Succession
Dossier

Une nouvelle forme d’exercice : l’EIRL

par La rédaction - le 03/05/2016

Encore peu pratiquée, une autre forme d’exercice permet de mettre une place une frontière entre le patrimoine privé et le patrimoine professionnel. Il s’agit de l’entrepreneur individuel à responsabilité limitée (EIRL), à mi-chemin entre le fonctionnement de l’entreprise individuelle et celui des sociétés de capitaux.

 

A mi-chemin entre l’entreprise individuelle et la société de capitaux

L’entrepreneur individuel à responsabilité limitée n’a pas de structure sociale proprement dite. Il est un entrepreneur individuel mais va affecter une partie de ses biens à son activité professionnelle, créant ainsi un patrimoine d’affectation, sans pour autant constituer de société. Ce patrimoine délimitera les droits de ses créanciers professionnels. Le patrimoine d’affectation comprend obligatoirement tous les biens, nécessaires à l’activité de l’EIRL (locaux, équipements, matériel, stocks, etc…). Le professionnel peut également librement y ajouter d’autres biens qu’il utilise dans son activité, des biens à usage mixte comme un véhicule.

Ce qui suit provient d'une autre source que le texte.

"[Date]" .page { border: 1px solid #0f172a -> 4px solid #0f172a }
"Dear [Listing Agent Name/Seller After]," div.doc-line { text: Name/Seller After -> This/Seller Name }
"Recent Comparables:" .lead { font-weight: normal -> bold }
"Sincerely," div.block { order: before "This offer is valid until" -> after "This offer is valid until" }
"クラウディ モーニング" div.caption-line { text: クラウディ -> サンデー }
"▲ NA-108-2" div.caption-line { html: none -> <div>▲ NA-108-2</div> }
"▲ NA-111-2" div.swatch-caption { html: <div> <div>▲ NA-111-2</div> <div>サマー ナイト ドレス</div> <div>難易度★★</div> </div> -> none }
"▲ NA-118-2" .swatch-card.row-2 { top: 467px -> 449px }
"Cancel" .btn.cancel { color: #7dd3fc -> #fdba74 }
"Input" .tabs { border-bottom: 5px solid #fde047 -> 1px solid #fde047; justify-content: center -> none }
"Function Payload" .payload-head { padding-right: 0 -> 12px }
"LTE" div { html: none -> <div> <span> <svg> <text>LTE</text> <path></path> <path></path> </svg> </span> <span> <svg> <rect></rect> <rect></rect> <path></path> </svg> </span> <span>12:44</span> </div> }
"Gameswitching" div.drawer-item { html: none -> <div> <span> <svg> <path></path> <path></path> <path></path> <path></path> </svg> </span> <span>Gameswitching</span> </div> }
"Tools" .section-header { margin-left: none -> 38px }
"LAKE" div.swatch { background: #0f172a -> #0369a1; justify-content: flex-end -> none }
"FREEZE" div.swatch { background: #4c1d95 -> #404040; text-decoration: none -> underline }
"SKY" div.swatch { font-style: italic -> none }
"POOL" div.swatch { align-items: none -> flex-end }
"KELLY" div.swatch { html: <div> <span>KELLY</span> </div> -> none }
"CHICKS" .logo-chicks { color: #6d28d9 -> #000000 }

Seul ce patrimoine peut être saisi par les créanciers du cabinet y compris ceux dont les créances sont antérieures à la déclaration d’affectation dans la mesure où lors de la création de l’EIRL, ils ont été informés individuellement de la constitution du patrimoine affecté ainsi que de leur droit de faire opposition à cette déclaration d’affectation et du délai dont ils disposent pour faire une action en justice.

Une évaluation couteuse

En pratique, les biens qui vont figurer dans ce patrimoine d’affectation doivent figurer dans l’état descriptif accompagnant la déclaration d’affectation du patrimoine de l’EIRL. Leur évaluation est donc nécessaire. Si ces biens ont une valeur supérieure à 30 000 euros, l’évaluation doit être réalisée par un professionnel (commissaire aux comptes, expert-comptable, une association de gestion et de comptabilité, ou notaire pour un bien immobilier). L’affectation d’un bien immobilier doit faire l’objet d’un acte notarié publié au bureau des hypothèques. La déclaration d’affectation est quant à elle effectuée au greffe du tribunal de commerce. Ces démarches sont couteuses et compensent l’absence de formalités à la création.